Protection renforcée pour les étudiants du privé
La première proposition de loi, portée par le sénateur des Français à l'étranger Yan Chantrel, vise spécifiquement à protéger les étudiants contre les clauses abusives imposées par les établissements d'enseignement supérieur privés. Ce secteur connaît une croissance significative, passant de 490 000 étudiants en 2015 à 790 000 en 2023.

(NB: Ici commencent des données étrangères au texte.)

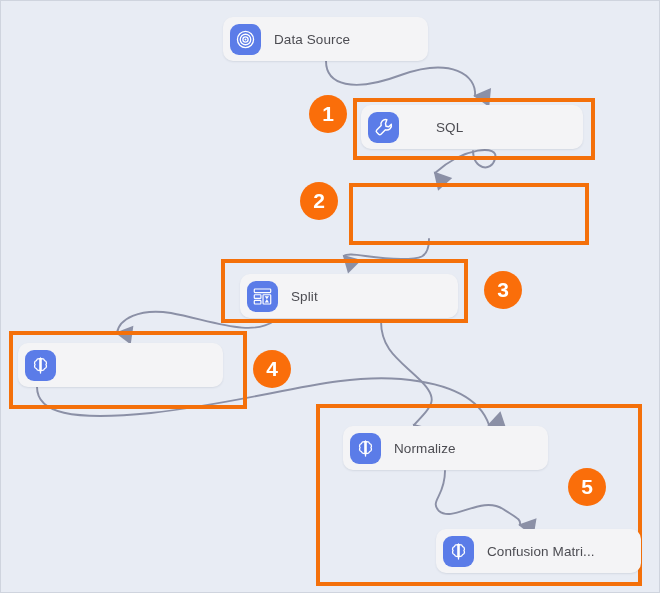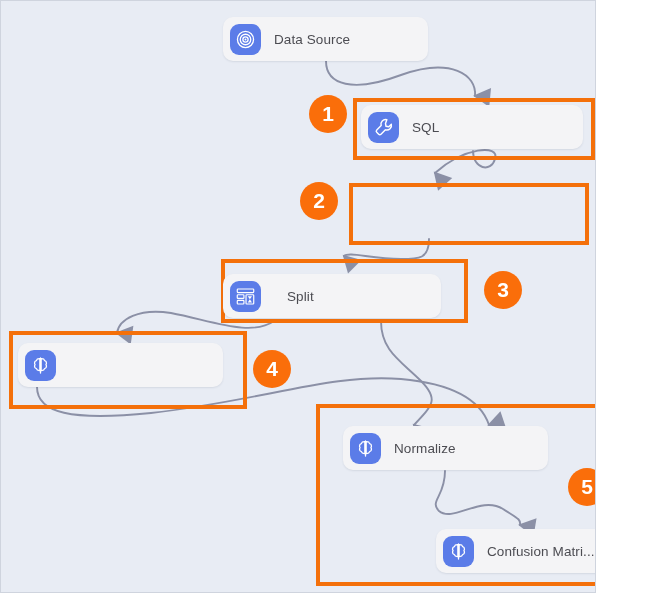"Data Source" #canvas { width: 596px -> 660px }
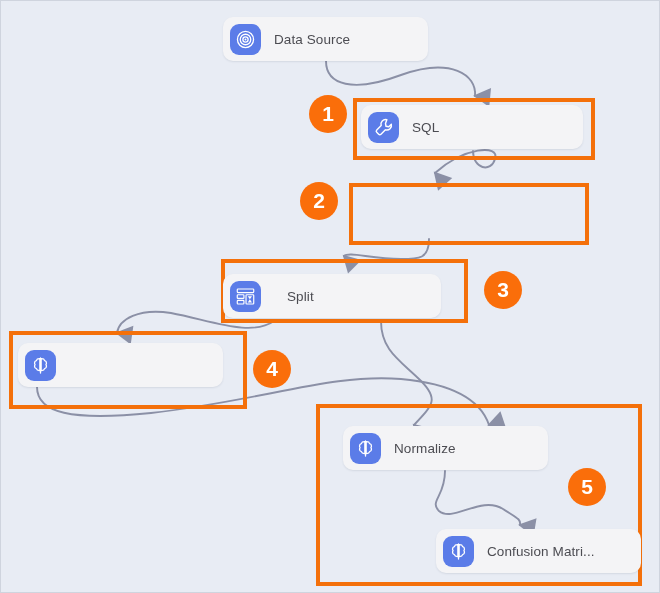"SQL" div.node { gap: none -> 24px }
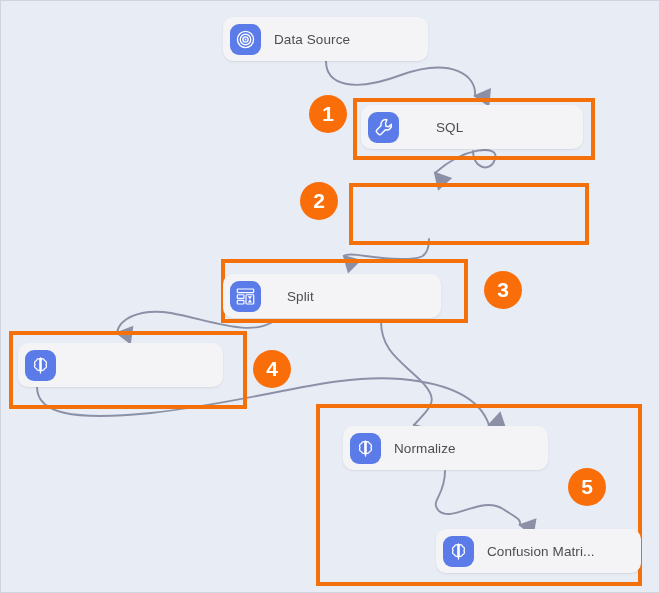"Split" div.node { gap: 13px -> none; left: 222px -> 239px }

Le texte modifie le code de la consommation pour durcir les règles contractuelles entre étudiants et établissements. Parmi les principales mesures :
- Interdiction des frais de réservation d'une place avant la rentrée
- Création d'un droit à la résiliation permettant aux étudiants de renoncer à leur inscription sans motif et sans frais jusqu'à trente jours avant le début de la formation
Reconnaissance de la liberté académique
La seconde proposition de loi, présentée par le sénateur de Seine-Saint-Denis Adel Ziane, a pour objectif de mieux reconnaître et protéger la liberté académique des enseignants-chercheurs et chercheurs. Cette initiative répond à des préoccupations croissantes concernant les pressions potentielles exercées sur la recherche et l'enseignement universitaire.
Les deux textes, issus du groupe socialiste, écologiste et républicain, représentent une avancée significative dans la régulation du secteur de l'enseignement supérieur. Leur adoption en première lecture marque une étape importante dans le processus législatif, même si leur parcours parlementaire n'est pas encore terminé.
Ces réformes interviennent dans un contexte où les questions d'équité dans l'accès à l'enseignement supérieur et de protection des droits des usagers prennent une importance croissante dans le débat public.